Die vor mehr als fünf Jahren von dem mittelständischen Unternehmer und parteilosen Abgeordneten Thomas Minder eingebrachte Initiative zielt darauf ab, Exzesse bei Bonuszahlungen, Abfindungen und Gehältern für Manager börsennotierter Unternehmen durch die Stärkung der Aktionärsrechte zu unterbinden. Über die Höhe von Managervergütungen sollen die Aktionäre künftig jährlich entscheiden. Sondervergütungen wie Abgangsabfindungen oder Begrüßungsgelder für Spitzenmanager in Millionenhöhe sollen gänzlich verboten werden.
Schweizer Manager gehören zu den Spitzenverdienern:
- 15 Millionen Schweizer Franken (zwölf Millionen Euro) verdiente der Novartis-Chef Daniel Vasella im Jahr 2011.
- 12,5 Millionen Schweizer Franken gingen an den Roche-Chef Severin Schwan.
- 11,2 Millionen Franken bekam Paul Bulcke von Nestlé.
- Zehn Millionen Franken verdiente Ernst Tanner vom Schokoriesen Lindt & Sprüngli.
- Durchschnittlich acht Millionen Euro verdiente ein Konzernchef 2011 in der Schweiz - verglichen mit 6,7 Millionen Euro in Deutschland oder Großbritannien.
Bis zur vollen Umsetzung dürften allerdings noch mindestens ein bis eineinhalb Jahre vergehen. Regierung und Parlament müssen nun ein entsprechendes Gesetz auf der Basis des Initiativtextes erarbeiten und verabschieden. Justizministerin Simonetta Sommaruga hält die Frist von einem Jahr für "sehr sportlich", zitiert sie die "Neue Zürcher Zeitung ".

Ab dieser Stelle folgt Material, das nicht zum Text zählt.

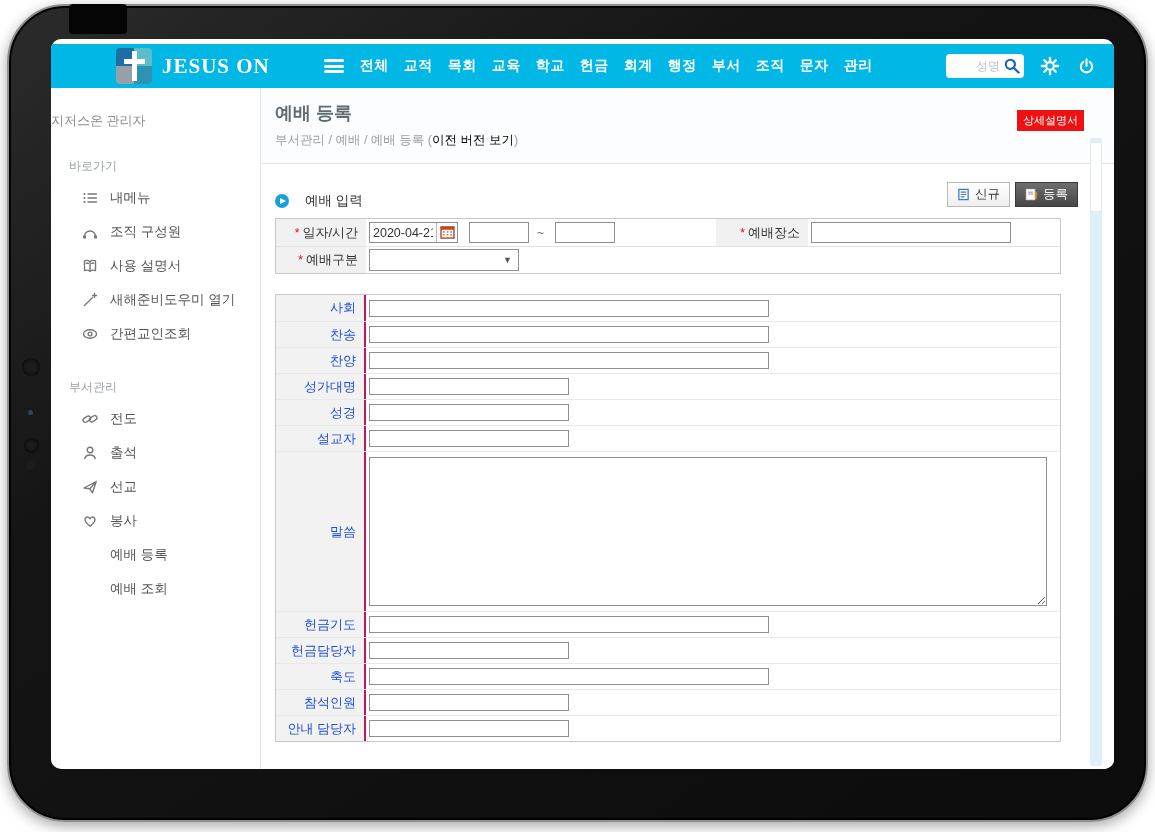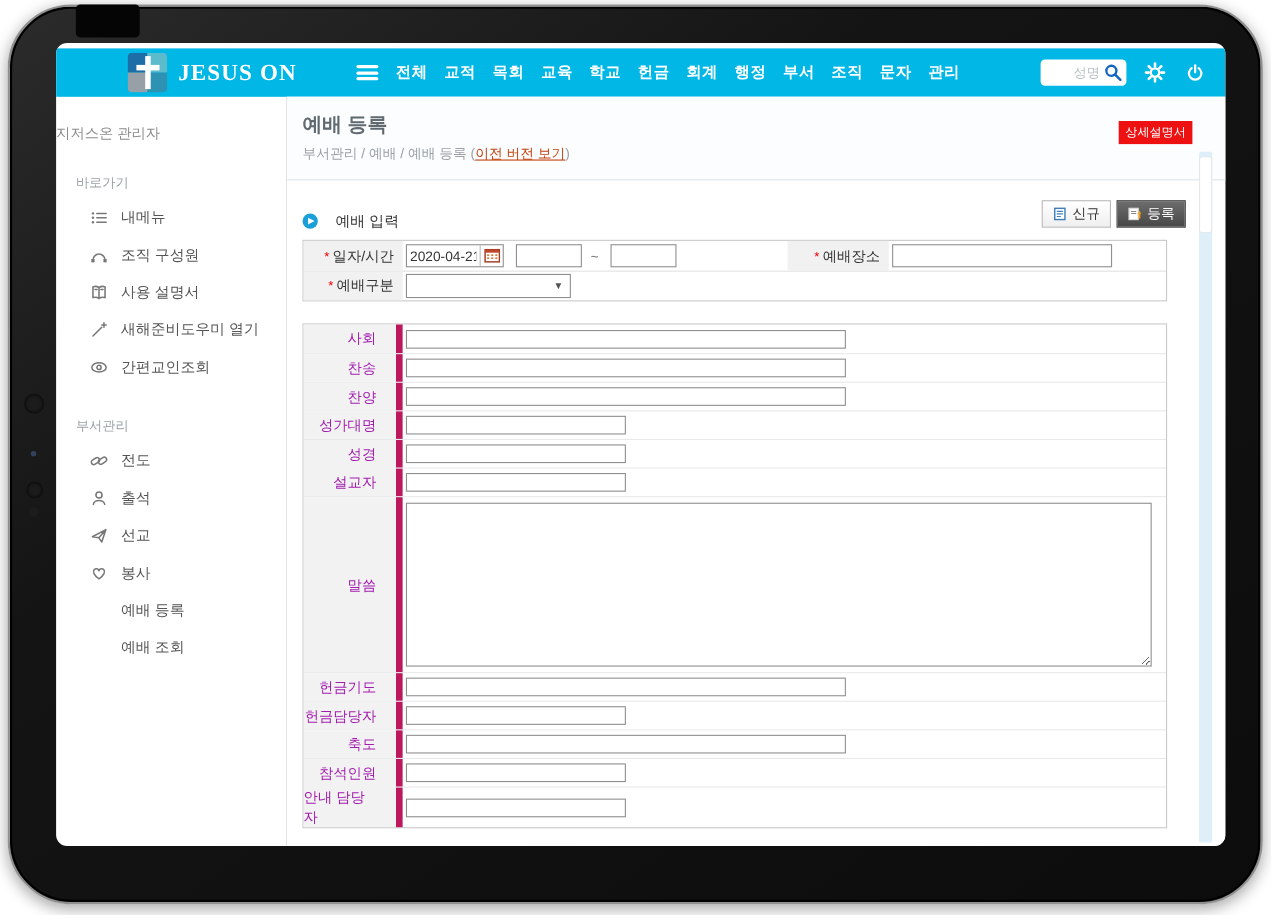--- a/index.html
+++ b/index.html
@@ -64,7 +64,7 @@
     padding:13px 0 0 14px; position:relative; }
   .page-title { font-size:18px; font-weight:bold; color:#606a70; }
   .breadcrumb { margin-top:7px; font-size:12.5px; color:#9aa0a5; }
-  .breadcrumb a { color:#c2410c; text-decoration:underline; cursor:pointer; }
+  .breadcrumb a { color:#000000; cursor:pointer; }
   .manual-btn { position:absolute; right:30px; top:22px; background:var(--manual-red,#ee1111);
     color:#fff; font-size:11px; font-weight:normal; padding:3px 6px; cursor:pointer; }
 

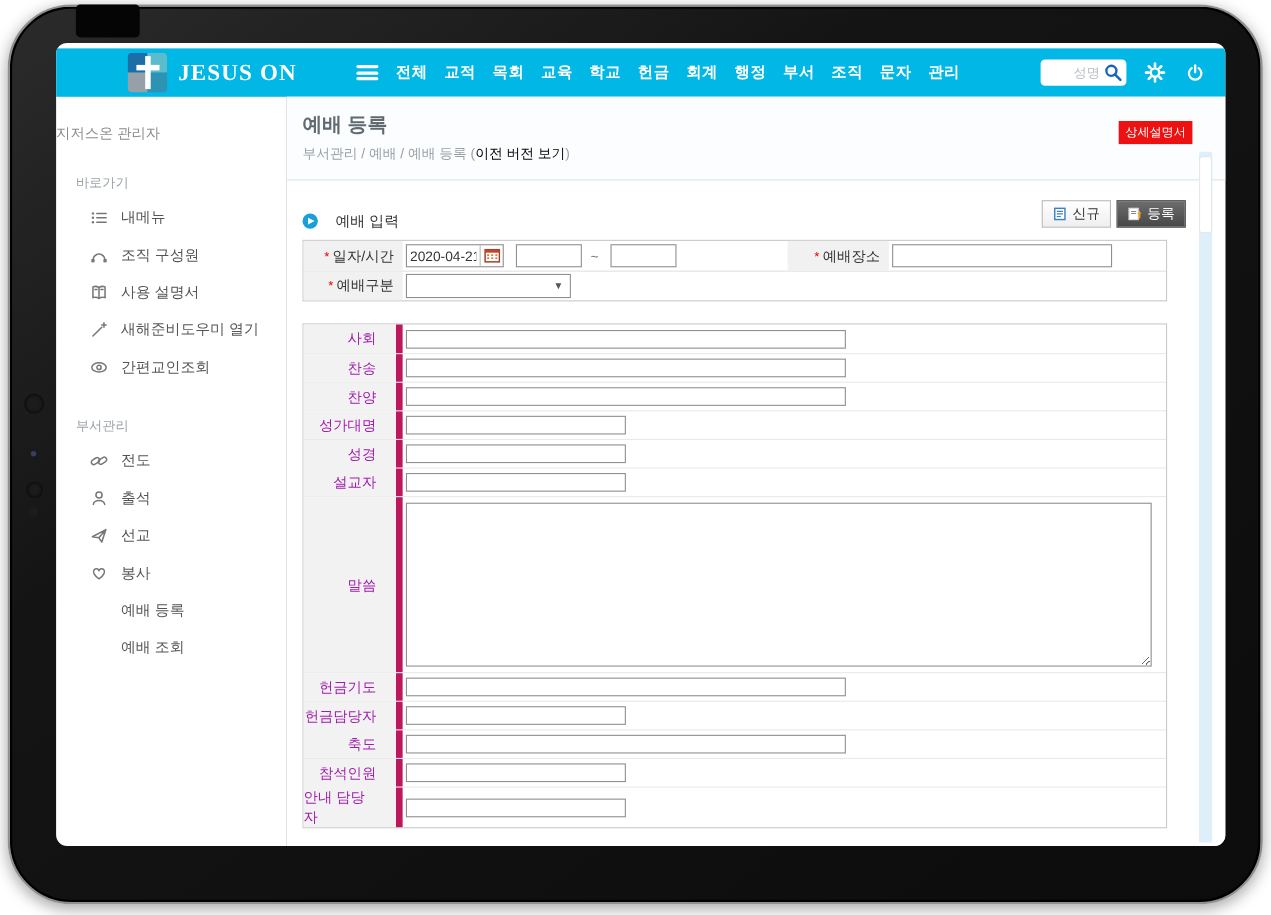--- a/index.html
+++ b/index.html
@@ -105,7 +105,7 @@
   .f2-row { display:flex; min-height:26px; align-items:stretch; }
   .f2-row + .f2-row { border-top:1px solid #e9e9e9; }
   .f2-label { width:90px; flex:none; background:#f2f2f2; display:flex; align-items:center;
-    justify-content:flex-end; padding-right:18px; font-size:13px; color:#a21caf; border-right:6px solid #be185d; }
+    justify-content:flex-end; padding-right:8px; font-size:13px; color:#1d4ed8; border-right:2px solid #be185d; }
   .f2-cell { flex:1; display:flex; align-items:center; padding-left:3px; }
   .f2-cell .wide { width:400px; height:17px; border:1px solid #8f8f8f; outline:none; }
   .f2-cell .narrow { width:200px; height:17px; border:1px solid #8f8f8f; outline:none; }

Der Wirtschaftsdachverband Economiesuisse, der die Initiative mit einer millionenteuren Kampagne bekämpft hatte, bedauerte die Annahme der Referendums. Zugleich versicherte der Verband aber in einer Mitteilung, der Wille des Volkes werde "selbstverständlich" respektiert. "Es geht jetzt darum, eine praxistaugliche Umsetzung sicherzustellen. Der Wirtschaftsdachverband wird sich konstruktiv in die Ausarbeitung der Ausführungsverordnung und in die konkrete gesetzliche Umsetzung einbringen", so Economiesuisse-Direktor Pascal Gentinetta.
Die langjährige "emotionale Debatte über Lohnexzesse vereinzelter Wirtschaftsführer" habe eine sachliche Diskussion über den Inhalt der Initiative stark behindert, bemängelte er. Vertreter der Wirtschaft und der bürgerlichen Parteien hatten vor allem vor Nachteilen für die internationale Wettbewerbsfähigkeit von in der Schweiz ansässigen Konzernen gewarnt.
Auch nach der Abstimmung wird sich nichts ändern
Nach Ansicht der Schweizer "Handelszeitung " wird sich auch nach der Abstimmung nichts ändern. "Denn solange ein Unternehmen den Aktionären regelmäßig mehr Geld in die Tasche spült, ist es im Interesse aller Anteilseigner, Geschäftsleitung und Verwaltungsrat an Bord und das Schiff insgesamt auf Kurs zu halten. Deshalb werden weiterhin exorbitante Löhne ausbezahlt und die Kleinaktionäre werden weiterhin nichts zu sagen haben."
Minder äußerte sich erfreut über die klare Zustimmung. "Ich bin froh, dass der lange Kampf vorbei ist", sagte er. Nun beginne der Einsatz für die Umsetzung. "Man weiß ja, wie zerstritten das Parlament ist", sagte Minder. Die eidgenössischen Abgeordneten hatten jahrelang um die Initiative und Gegenvorschläge gerungen, bevor das Volksbegehren endlich am Sonntag zur Abstimmung gelangte.
Die politische Linke begrüßte das Resultat als Bestätigung eines Stimmungswandels in der Schweiz. Es sei ein "sehr positives Signal" für noch bevorstehende weitere Initiativen, die ebenfalls in Richtung mehr staatlicher Regulierung für die Wirtschaft zielen, erklärte der Abgeordnete der Sozialdemokratische Partei der Schweiz (SP), Jean Christophe Schwaab.
Die SP und Gewerkschaften streben künftig auch Volksinitiativen an, die einen gesetzlichen Mindestlohn ebenso vorschreiben sollen wie eine Obergrenze für die Gehälter der Chefs von Unternehmen. Sie soll nach diesen Vorstellungen beim Zwölffachen des Gehalts eines einfachen Angestellten liegen. Ob und wann es dazu tatsächlich Referenden gibt, ist jedoch noch unklar.
Laut "Handelsblatt" würde auch eine Mehrheit der Deutschen sich eine ähnliche Regelung wünschen. In einer repräsentativen Studie hätten sich rund 79 Prozent der Teilnehmer dafür ausgesprochen, "dass auch in Deutschland die Aktionäre Gehälter der Vorstände und Aufsichtsräte absegnen müssen", heißt es in der Online-Ausgabe.